Le cochon de Roland

Publié le par Régine Chareyre

C'est avec sa gentillesse habituelle que Roland, notre ami de Gluiras, accéda à ma demande ( moi,gluirassoune d'origine mais ayant toujours vécu à la ville ) d'assister à la tuade de son cochon.

 

Rendez-vous fut pris mardi après que le cochon soit saigné, à Magny. Le cochon bien installé, les artistes commencérent à jouer leurs partitions, pas besoin de chef d'orchestre, tous connaissaient leur role à merveille. Roland, que j'avais connu fourche en main, bien qu'il préférât me confessa-t-il un jour manier le"croissant", s'occupait des pattes, Joël de la tête, à chacun sa partie... L'eau brulante glissait sur le cochon et le couteau rasait en cadence.
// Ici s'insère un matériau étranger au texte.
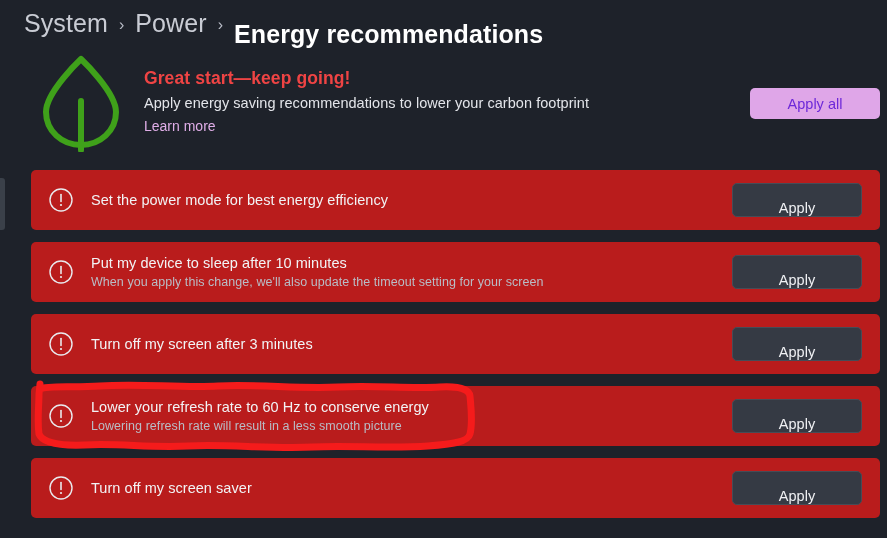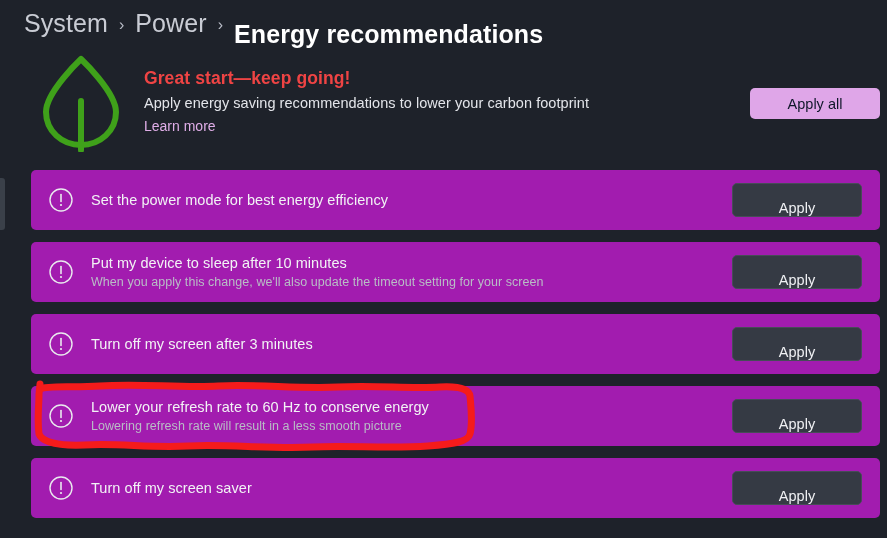--- a/index.html
+++ b/index.html
@@ -102,7 +102,7 @@
     width: 130px;
     height: 31px;
     background: #dfa6e8;
-    color: #0f172a;
+    color: #6d28d9;
     border: none;
     border-radius: 5px;
     font-family: "Liberation Sans", sans-serif;

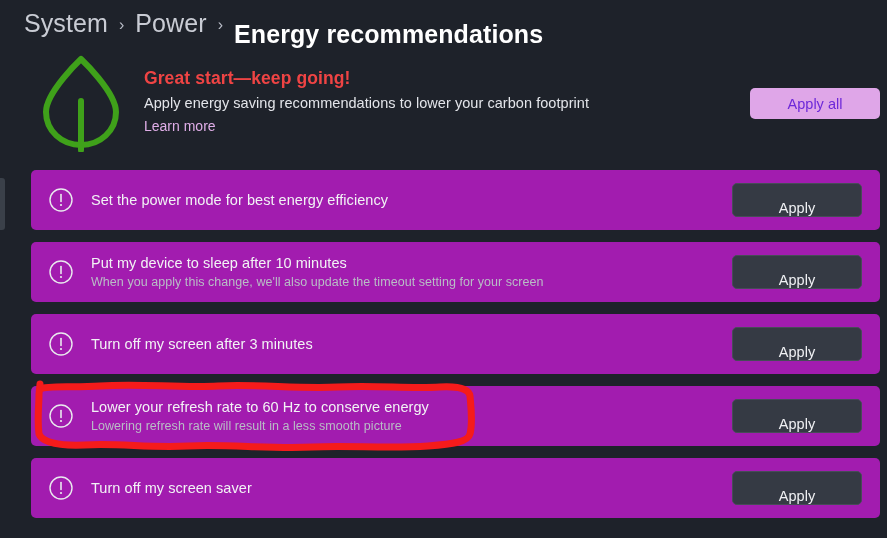--- a/index.html
+++ b/index.html
@@ -120,7 +120,7 @@
   }
   .rec-row {
     position: relative;
-    background: #a21caf;
+    background: #b91c1c;
     border-radius: 5px;
     height: 60px;
     margin-bottom: 12px;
Jean-pierre fignola le travail et "bucla" le cochon au chalumeau. Puis chacun joua du couteau, sans hâte, mais avec précision, la bête fut dépecée. Là aussi, chacun son savoir-faire, répété maintes fois. Pas de dérapage, pas de mouvement théâtral, seuls des gestes sobres et surs.

 

Jean-pierre melait le geste à la parole, nous enseignant volontiers ce qu'il avait appris, lui enfant de la ZUP, au contact de ses amis paysans. L'anatomie du cochon n'a plus de secret pour lui, mais moi je devrai revoir ma leçon car j'en ai pris plein les yeux et peu en mémoire! Puis la patronne nous proposa un verre et repartit prestement à ses fourneaux chargée de la "lapinée "et du "pourché".

Nous nous souviendrons de ces quelques heures à Magny, où nous avons été accueillies avec simplicité mais chaleur.


Bon appétit Roland, et merci pour ce moment de partage.